An end-to-end analytics project built entirely in Microsoft Excel — from exploratory analysis through machine learning, Monte Carlo simulation, and constrained optimization.
Uses real supply chain data (180k+ orders from DataCo Global) to predict late deliveries, quantify cost exposure, and find the optimal shipping mode allocation.
DataCo Global has a late delivery rate of 54.8% — more than half of all orders arrive late. This drives penalty costs, customer churn, and operational inefficiency. The company uses four shipping modes (Standard Class, First Class, Second Class, Same Day), but the current allocation is not cost-optimized.
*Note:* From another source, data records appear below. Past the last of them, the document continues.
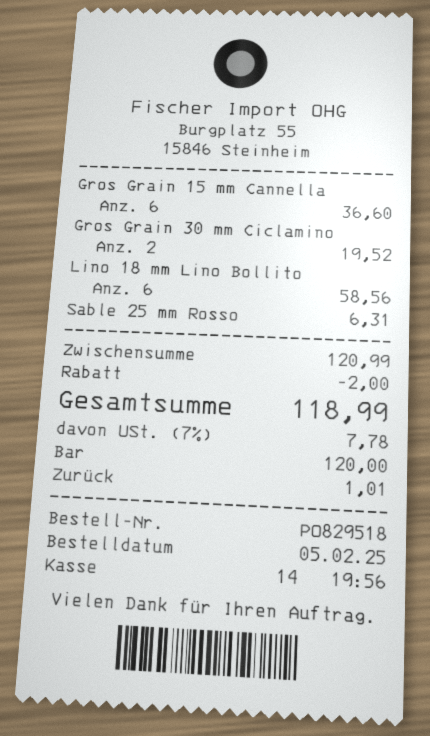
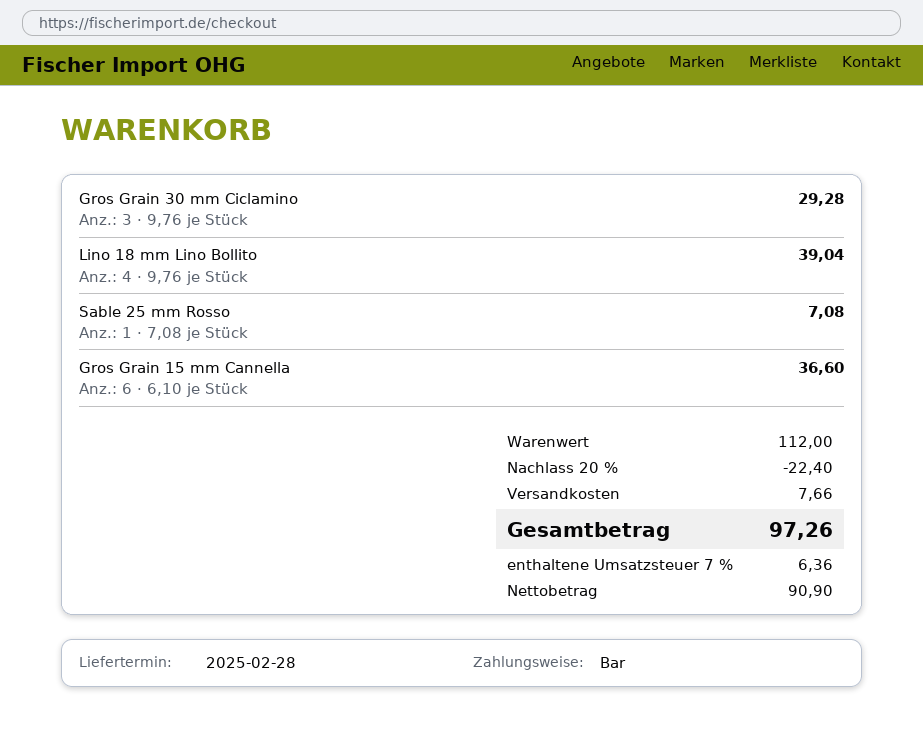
Gros Grain 30 mm Ciclamino: 2 for 19.52 -> 3 for 29.28
Lino 18 mm Lino Bollito: 6 for 58.56 -> 4 for 39.04
Sable 25 mm Rosso: 1 for 6.31 -> 1 for 7.08
subtotal: 120.99 -> 112.00
discount: 2.00 -> 22.40
shipping: none -> 7.66
tax: 7% = 7.78 -> 7% = 6.36
total: 118.99 -> 97.26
The question: Can we predict which orders will be late before they ship, quantify the monthly cost risk, and find a better shipping mode mix?
| Phase | Method | Sheet |
|---|---|---|
| Exploration | Summary statistics, pivot breakdowns, conditional formatting | 1_Data_EDA |
| Feature Engineering | Binary encoding, derived features, median-based buckets | 2_Feature_Engineering |
| Prediction | Logistic regression (gradient descent, 3,000 iterations) | 3_Logistic_Regression |
| Risk Quantification | Monte Carlo simulation (1,000 scenarios, NORMINV + RAND) | 4_Monte_Carlo_Sim |
| Optimization | Excel Solver (GRG Nonlinear, constrained allocation) | 5_Solver_Optimization |
| Communication | Executive dashboard with KPIs and recommendations | 6_Dashboard |
- 70.8% prediction accuracy using only pre-shipment features (no data leakage)
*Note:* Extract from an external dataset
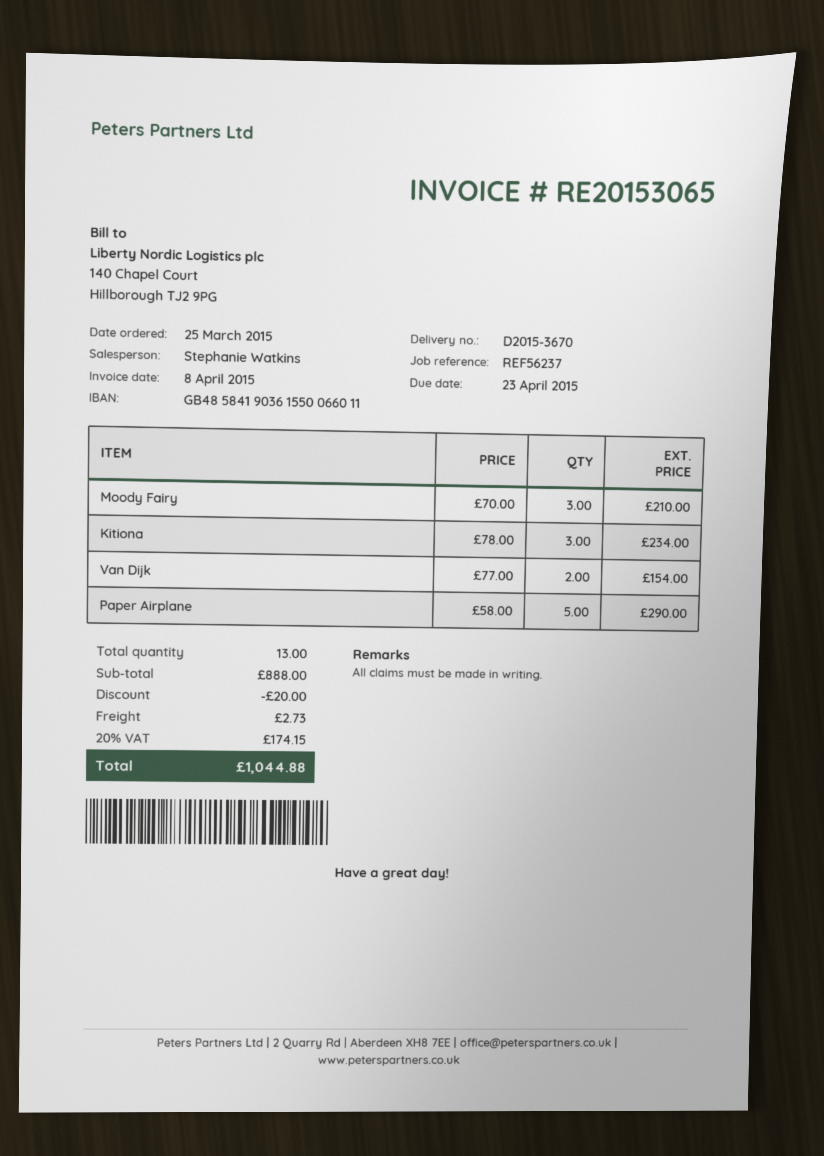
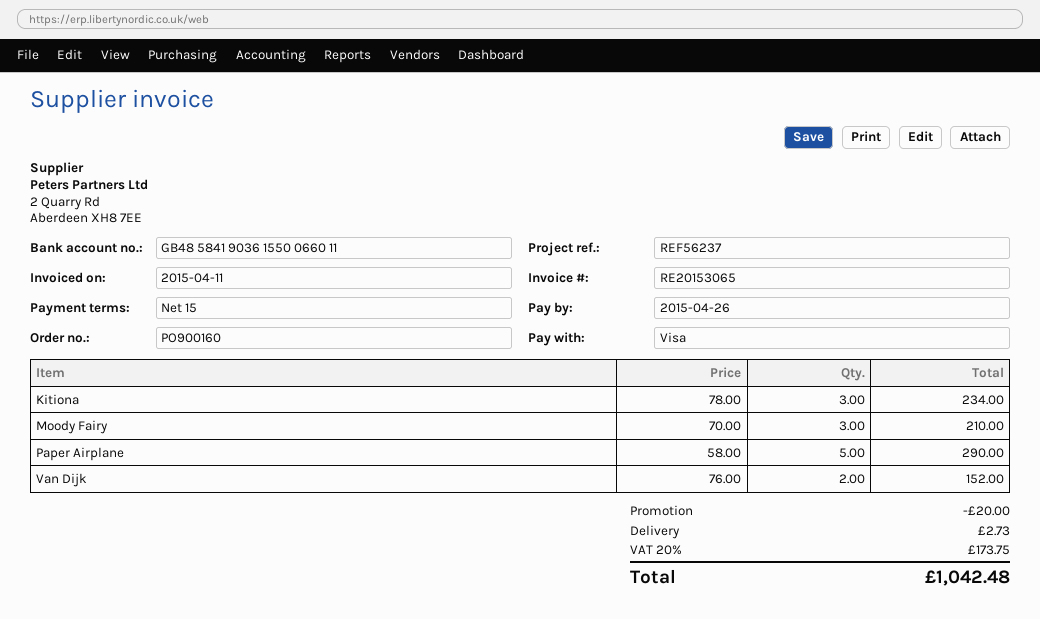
invoice date: 2015-04-08 -> 2015-04-11
due date: 2015-04-23 -> 2015-04-26
Van Dijk: 2 x 77.00 = 154.00 -> 2 x 76.00 = 152.00
tax: 20% = 174.15 -> 20% = 173.75
total: 1044.88 -> 1042.48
- First Class shipping has a coefficient of +3.89 in the logistic model — selecting it nearly guarantees a late delivery
- Same Day shipping has a coefficient of -2.70 — it actively reduces late delivery risk
- Monthly cost exposure averages ~$99k with a 95th percentile VaR of ~$128k
- Solver optimization can reduce the weighted late rate from 54.5% to under 45%, saving an estimated $5–15k/month
Source: DataCo SMART SUPPLY CHAIN FOR BIG DATA ANALYSIS (Mendeley Data, CC BY 4.0)
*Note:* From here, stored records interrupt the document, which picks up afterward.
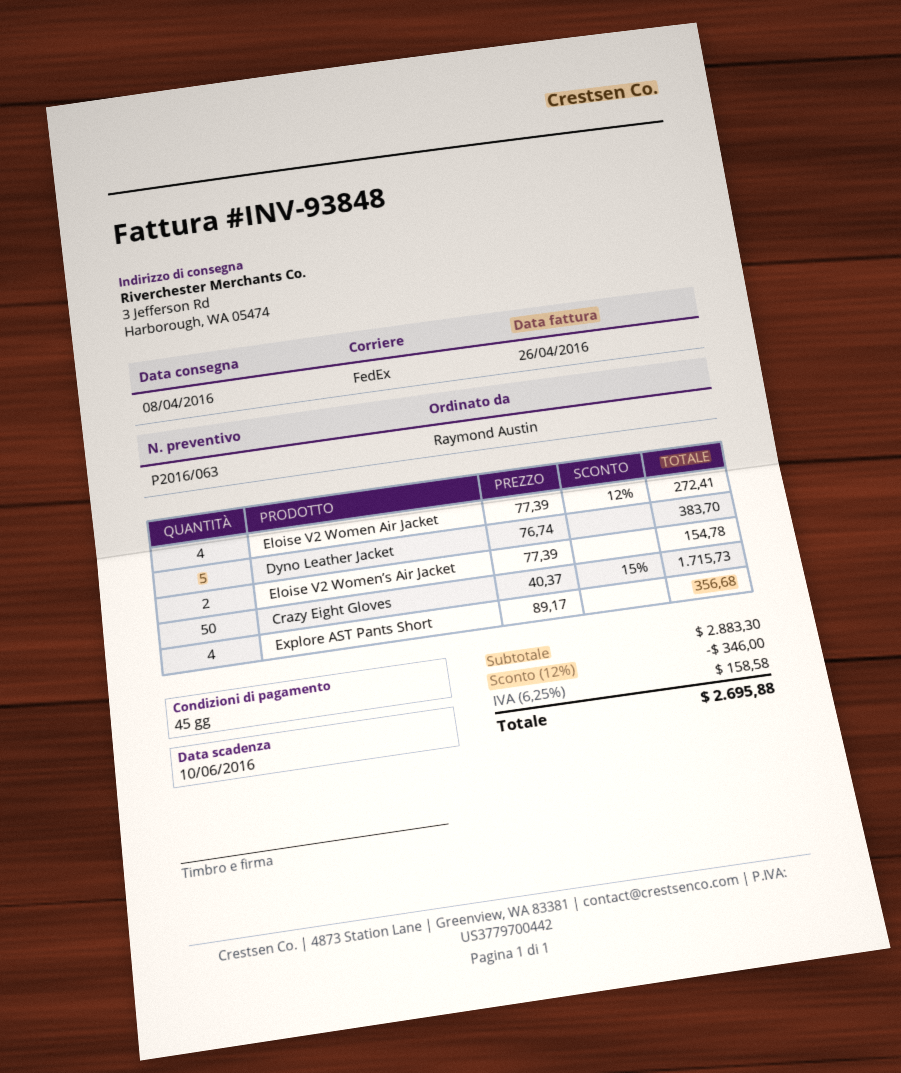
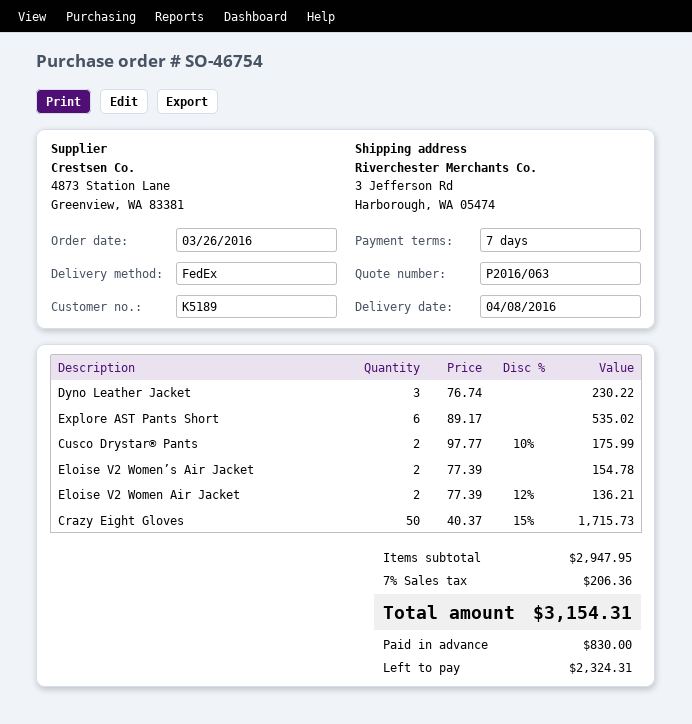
payment terms: 45 days -> 7 days
Eloise V2 Women Air Jacket: 4 x 77.39 - 12% = 272.41 -> 2 x 77.39 - 12% = 136.21
Dyno Leather Jacket: 5 x 76.74 = 383.70 -> 3 x 76.74 = 230.22
Explore AST Pants Short: 4 x 89.17 = 356.68 -> 6 x 89.17 = 535.02
Cusco Drystar® Pants: none -> 2 x 97.77 - 10% = 175.99
subtotal: 2883.30 -> 2947.95
discount: 12% = 346.00 -> none
tax: 6.25% = 158.58 -> 7% = 206.36
total: 2695.88 -> 3154.31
- 180,519 orders from DataCo Global
- 53 original features covering provisioning, production, sales, and distribution
- Products: Clothing, Sports, Electronics
- Markets: Europe, LATAM, Pacific Asia, USCA, Africa
- Sampled to 8,000 orders (stratified) for Excel workability
Citation: Constante, F., Silva, F., & Pereira, A. (2019). DataCo SMART SUPPLY CHAIN FOR BIG DATA ANALYSIS. Mendeley Data, V3. doi: 10.17632/8gx2fvg2k6.3
This matters. The dataset includes Days for shipping (real) and Delivery Status — both are post-hoc variables that are only known after an order has already been delivered. Using them would give you near-perfect accuracy (the day difference deterministically encodes lateness), but that model is useless in production because you can't know actual shipping days before the order ships.
I deliberately excluded these features. The model uses only what's available at order time: scheduled shipping days, product price, quantity, sales amount, discount rate, shipping mode, customer segment, and market. This drops accuracy from ~100% to 70.8%, but it's a model you could actually deploy.
Supply_Chain_Optimization_Completed.xlsx
│
├── 1_Data_EDA
│ ├── 8,000 cleaned order records (15 columns)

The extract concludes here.